**Problem description**: Search the material for the word "arrays" and copy every line in which it occurs.

**Extracted records**:
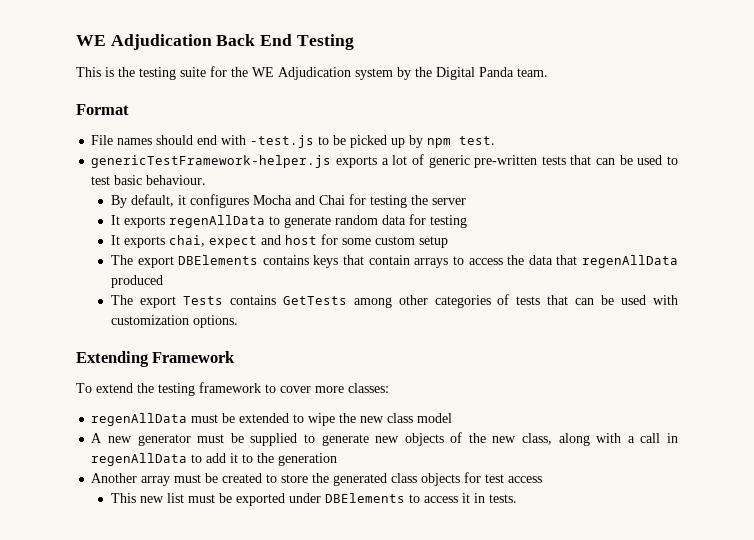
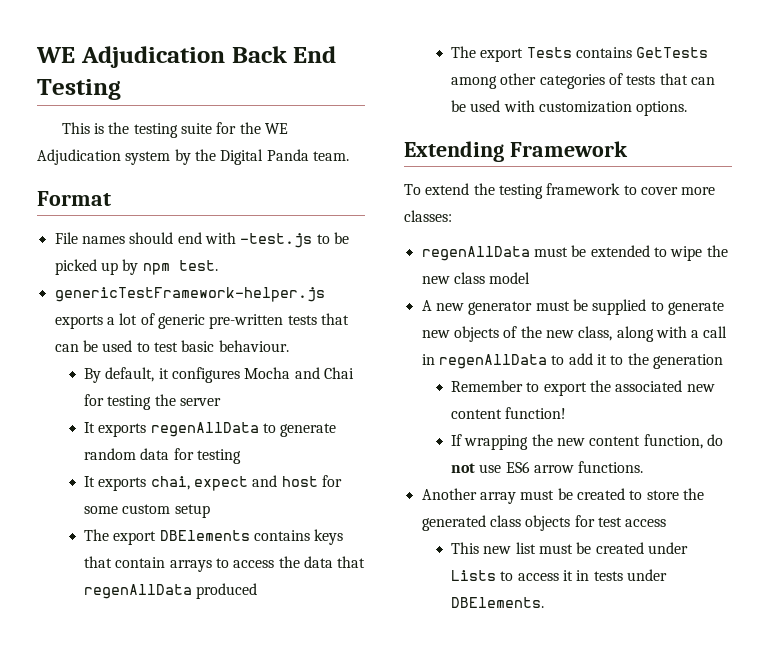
(338, 459) none -> [450,380,715,396] [450,407,567,419] [450,434,723,450] [450,461,644,473] // Remember to export the associated new content function! // If wrapping the new content function, do not use ES6 arrow functions.
[236,493,406,506] exported under DBElements -> [595,542,688,554] [450,570,496,581] created under Lists
[489,494,518,503] tests. -> [593,569,667,581] [450,597,544,608] tests under DBElements.

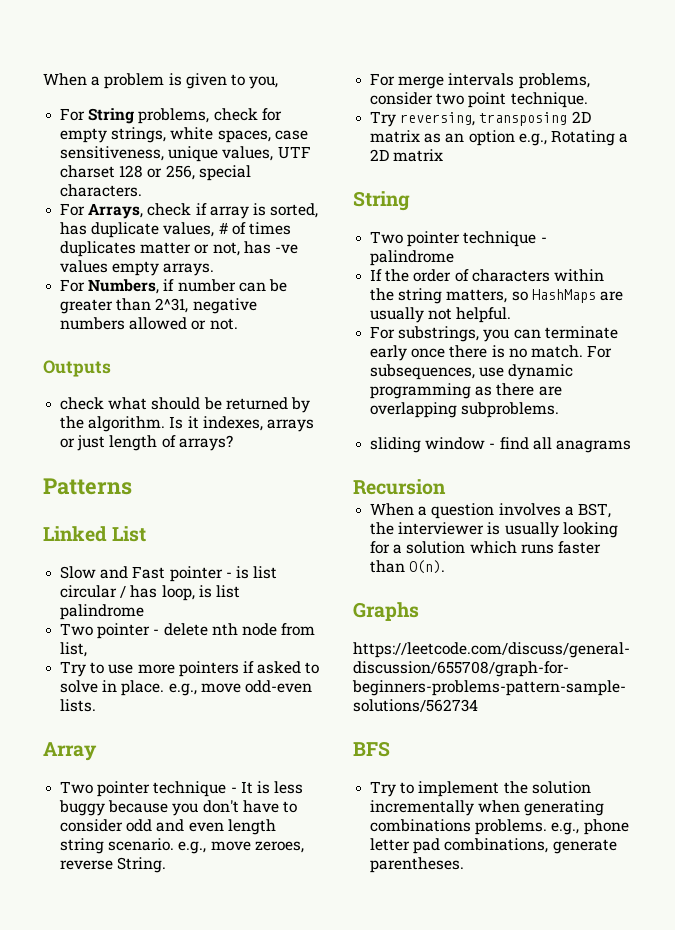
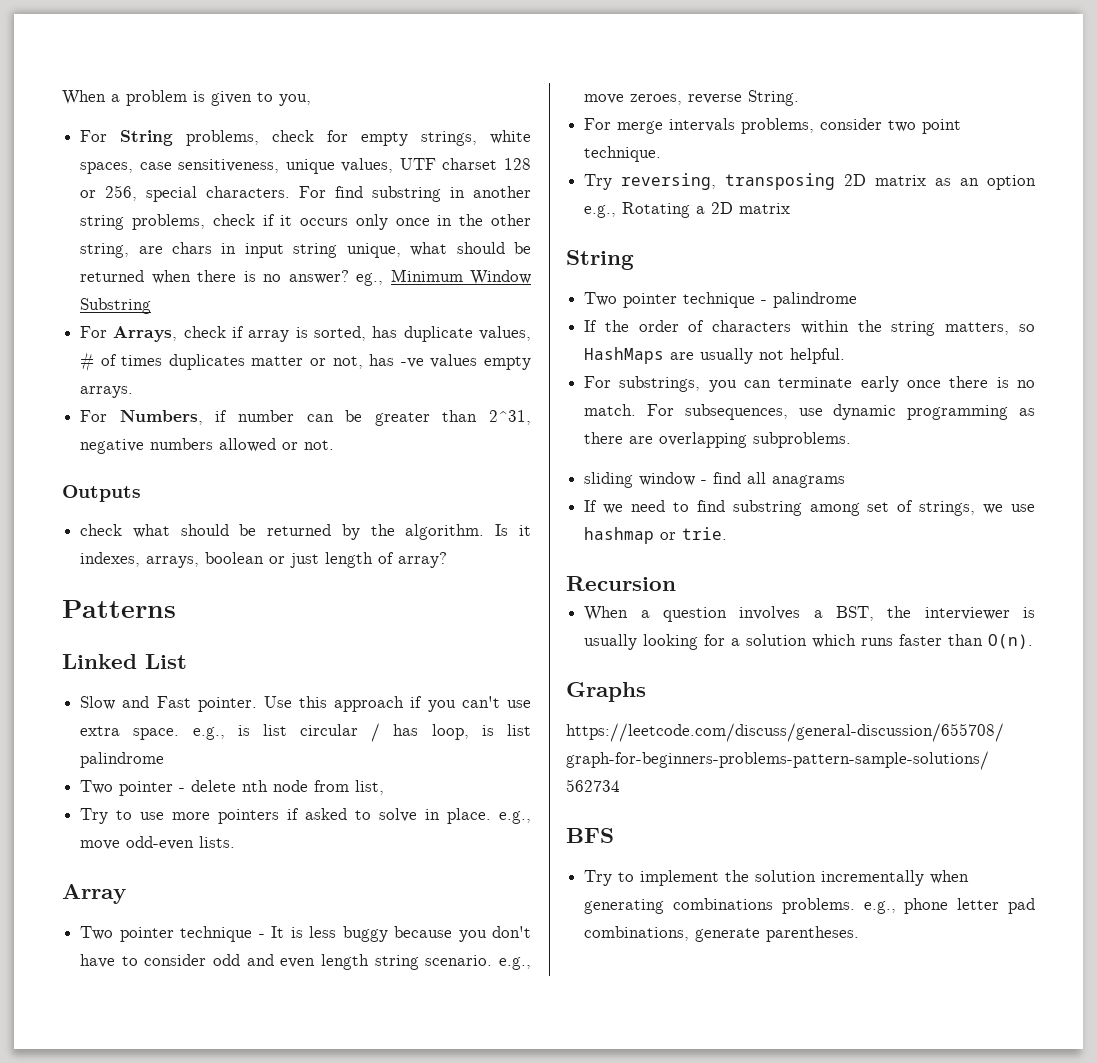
(143, 190) none -> [299,186,531,202] [80,214,532,230] [80,242,532,258] [80,269,531,286] [80,298,152,314] For find substring in another string problems, check if it occurs only once in the other string, are chars in input string unique, what should be returned when there is no answer? eg., Minimum Window Substring
[266,419,314,432] arrays -> [146,552,265,568] arrays, boolean
[178,435,233,451] arrays? -> [398,552,448,568] array?
[169,566,232,582] pointer - -> [197,696,531,712] [80,726,225,740] pointer. Use this approach if you can't use extra space. e.g.,
(631, 446) none -> [584,500,1035,516] [584,527,728,544] // If we need to find substring among set of strings, we use hashmap or trie.

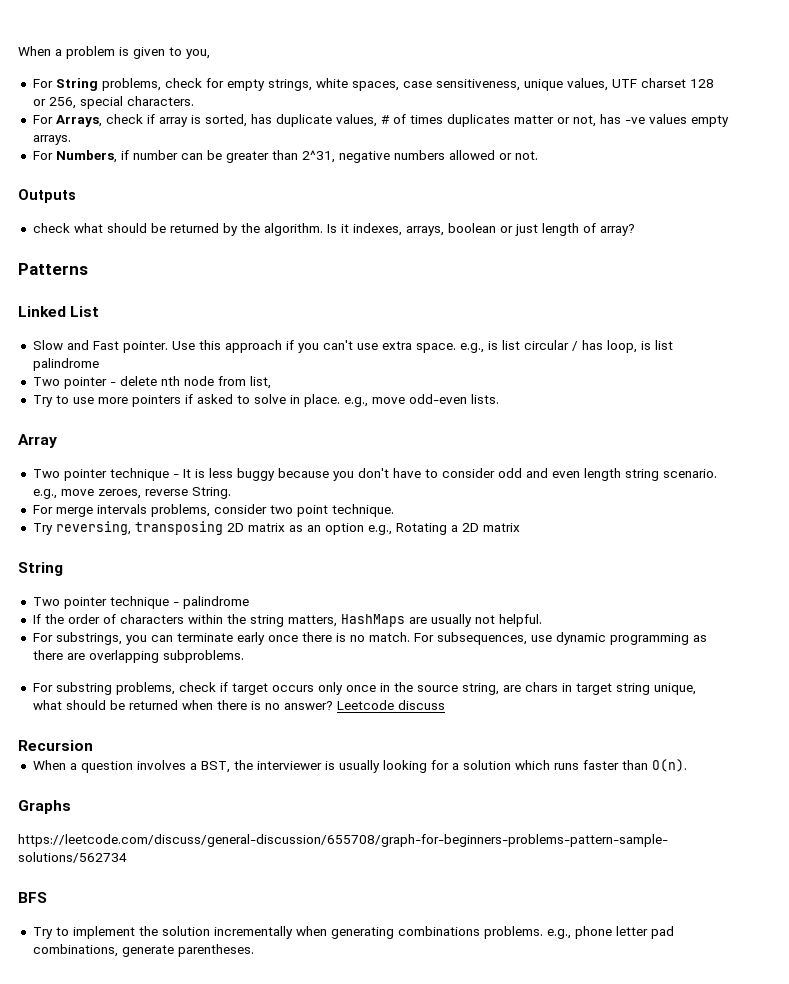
[299,186,531,202] [80,214,532,230] [80,242,532,258] [80,269,531,286] [80,298,152,314] For find substring in another string problems, check if it occurs only once in the other string, are chars in input string unique, what should be returned when there is no answer? eg., Minimum Window Substring -> (194, 101) none
[1019,324,1035,332] so -> (337, 621) none
[584,472,846,488] [584,500,1035,516] [584,527,728,544] sliding window - find all anagrams // If we need to find substring among set of strings, we use hashmap or trie. -> [32,682,696,695] [32,700,445,710] For substring problems, check if target occurs only once in the source string, are chars in target string unique, what should be returned when there is no answer? Leetcode discuss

**Task output**:
[266,419,314,432] arrays -> [146,552,265,568] arrays, boolean
[178,435,233,451] arrays? -> [398,552,448,568] array?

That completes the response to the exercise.